* **Problem statement**: Find the line in the entries below that contains "(134, 200) none". Repeat it exactly, and every line after it through the line that contains "(436, 775) none".

[Start of section]

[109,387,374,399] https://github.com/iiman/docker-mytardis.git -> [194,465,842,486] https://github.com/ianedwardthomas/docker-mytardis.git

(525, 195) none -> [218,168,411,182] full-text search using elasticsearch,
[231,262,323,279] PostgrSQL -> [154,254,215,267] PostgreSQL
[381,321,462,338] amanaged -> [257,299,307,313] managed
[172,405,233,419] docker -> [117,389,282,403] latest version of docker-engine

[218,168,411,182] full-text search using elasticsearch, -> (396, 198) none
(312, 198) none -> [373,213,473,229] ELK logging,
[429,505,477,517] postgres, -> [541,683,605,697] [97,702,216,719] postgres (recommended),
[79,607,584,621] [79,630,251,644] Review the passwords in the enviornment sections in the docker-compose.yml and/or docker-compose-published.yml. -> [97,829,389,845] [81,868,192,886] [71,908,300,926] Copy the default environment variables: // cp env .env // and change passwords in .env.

[End of section]
[Start of section]

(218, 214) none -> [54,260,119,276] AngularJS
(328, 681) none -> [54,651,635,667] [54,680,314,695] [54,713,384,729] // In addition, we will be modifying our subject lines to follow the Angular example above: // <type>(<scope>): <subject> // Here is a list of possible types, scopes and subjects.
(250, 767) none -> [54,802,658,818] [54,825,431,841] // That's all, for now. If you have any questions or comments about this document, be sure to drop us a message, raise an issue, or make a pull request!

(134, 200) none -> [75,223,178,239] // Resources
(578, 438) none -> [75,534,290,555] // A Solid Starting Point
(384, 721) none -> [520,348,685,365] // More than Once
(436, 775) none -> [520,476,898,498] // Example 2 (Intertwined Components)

[End of section]

* **Result for this exercise**:
(134, 200) none -> [75,223,178,239] // Resources
(578, 438) none -> [75,534,290,555] // A Solid Starting Point
(384, 721) none -> [520,348,685,365] // More than Once
(436, 775) none -> [520,476,898,498] // Example 2 (Intertwined Components)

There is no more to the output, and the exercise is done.